L’ENVOLÉE d’Eva Riley s’inscrit dans cet héritage du fond, mais en puisant dans une forme s’éloignant du réalisme pur. Pour son premier long-métrage, la cinéaste s’intéresse à Leigh, une adolescente vivant dans la banlieue d’une ville balnéaire. Mais elle ne vit pas dans un lieu délabré, où la couleur marron serait la principale nuance esthétique. Cette banlieue est colorée, pleine de verdure et composée de petits pavillons. Il y a clairement eu l’émergence d’un espoir, une énergie retrouvée depuis le Free Cinema. Pourtant, Leigh vit un quotidien compliqué : elle est rongée par la solitude, son père est souvent absent car il est parti vivre avec une autre femme, abandonnée seule dans une maison. Contrainte par le manque d’argent et rythmée par cette solitude, Leigh a tout de même un rêve. C’est là que l’héritage du Free Cinema a tout son intérêt. Il ne s’agit plus de mettre en lumière une réalité sociale miséreuse, austère, douloureuse. Il s’agit d’y incorporer le désir, l’espoir, le rêve. Leigh, dans sa vie d’adolescente malheureuse, est tout de même une gymnaste douée qui s’entraîne beaucoup. Dans cet héritage du Free Cinema, il y a l’apparition des objectifs, où les personnages cherchent à accomplir quelque chose qui leur permet de s’extraire de la brutalité de leur vie quotidienne. Ici, Leigh s’entraîne pour sa première compétition de gymnastique, un enjeu qui lui permet de se libérer de sa réalité sociale. Sauf que la solitude revient toujours lui rappeler sa condition de vie, et elle perd petit à petit le plaisir de son activité, au point que la beauté du geste devienne des chutes à répétition pendant les entraînements. Dans cet aller-retour entre le domicile solitaire et le gymnase des rêves, il y a toujours cette vie difficile qui s’accroche.

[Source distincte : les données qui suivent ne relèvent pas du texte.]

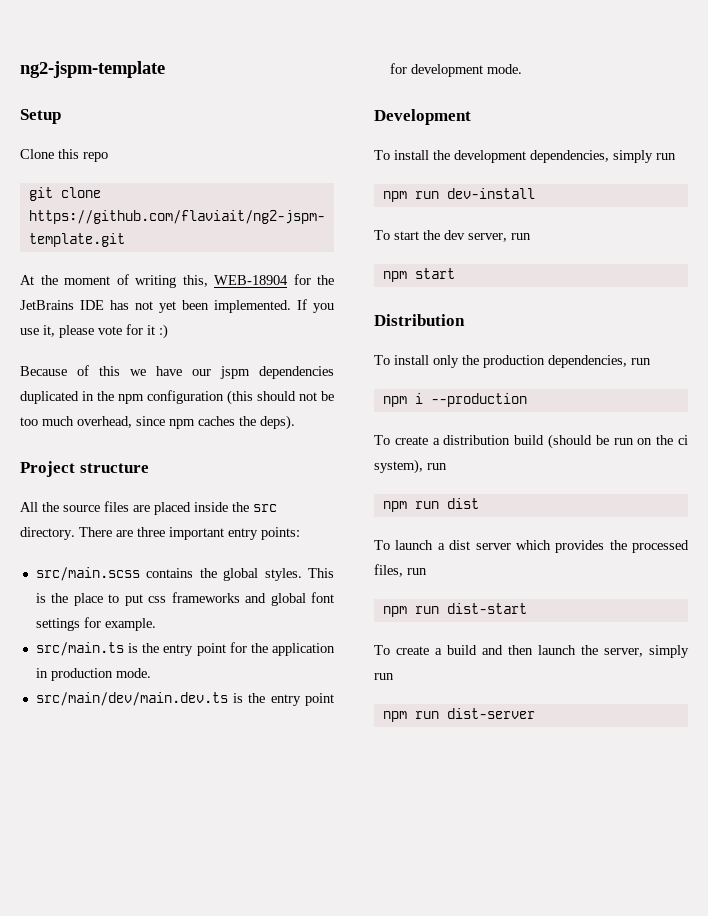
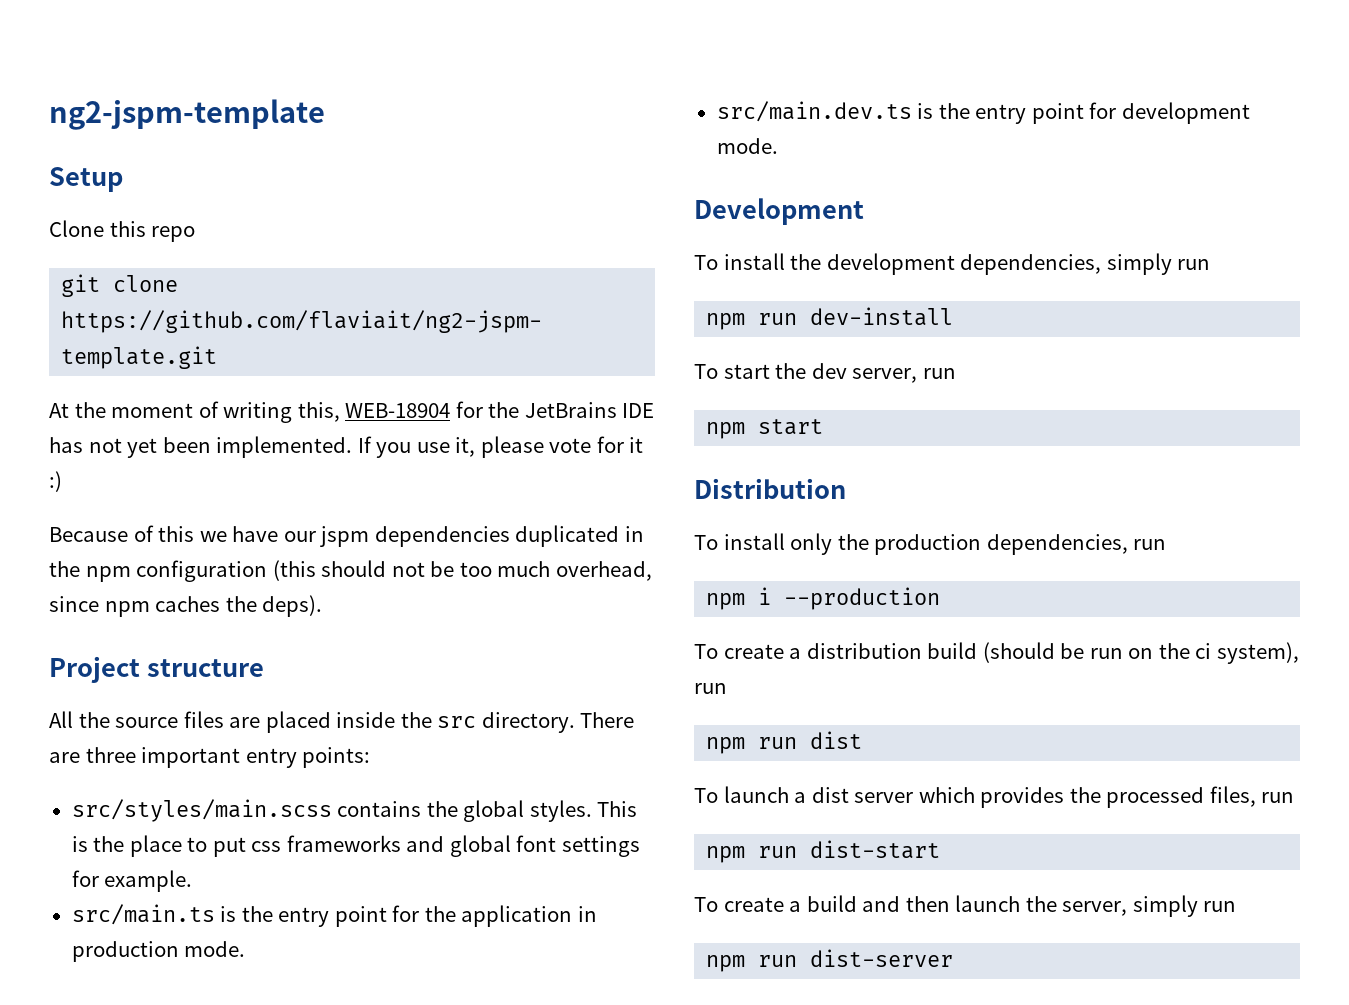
[35,567,140,581] src/main.scss -> [71,799,332,822] src/styles/main.scss
[35,692,228,706] src/main/dev/main.dev.ts -> [716,101,912,122] src/main.dev.ts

C’est là qu’intervient une rencontre. Ce qui pourrait paraître anecdotique ou académique. Mais il s’agit bien d’un geste fort, envers la protagoniste. Contrairement à ce que le Free Cinema proposait, dans son exploration (voire son étude) de personnages qui souffrent et/ou qui sont enfermés, L’ENVOLÉE cherche la pulsion qui permettrait à Leigh de revivre / de ne plus ressentir la solitude ou le rejet. Une pulsion permettrait de faire sortir Leigh de sa condition le temps de quelques moments, parce que finalement la misère reste encrée. Mais une pulsion qui ouvre les portes d’une pause aux allures d’un regain d’énergie et de sensibilité. Là où les films du Free Cinema filmaient la douleur et la souffrance dans ce qu’il y avait de plus profond, où ils exploraient le manque afin de montrer des désirs inaccessibles presque illusoires, Eva Riley cherche à ranimer une flamme dans cette triste vie. Là où le Free Cinema était beau par son réalisme social brut, le film d’Eva Riley est beau par son désir de s’échapper de cette douleur. L’héritage consiste donc de voir autrement les blessures, de ne plus explorer à partir de la douleur, mais en explorant à partir des désirs pour imaginer le champ des possibles. Dans la jeunesse errante que filme la cinéaste, il y a pourtant toute une détermination à vouloir vivre pleinement, quitte à se livrer au danger. Alors que les personnages adultes sont soient dans l’abdication (le père) ou dans la transmission (l’entraîneuse de Leigh), ils sont tous au bout d’un parcours. Alors que les jeunes personnages cherchent leur voie, à construire leur avenir, à trouver leur place. Ainsi, que ce soit Leigh, son frère ou les amis de celui-ci, chaque jeune personnage possède une intensité et une tenacité dans chaque action qu’ils mènent. Et la caméra d’Eva Riley tente de leur ouvrir cette voie, en étudiant les maux qui les ont piégé.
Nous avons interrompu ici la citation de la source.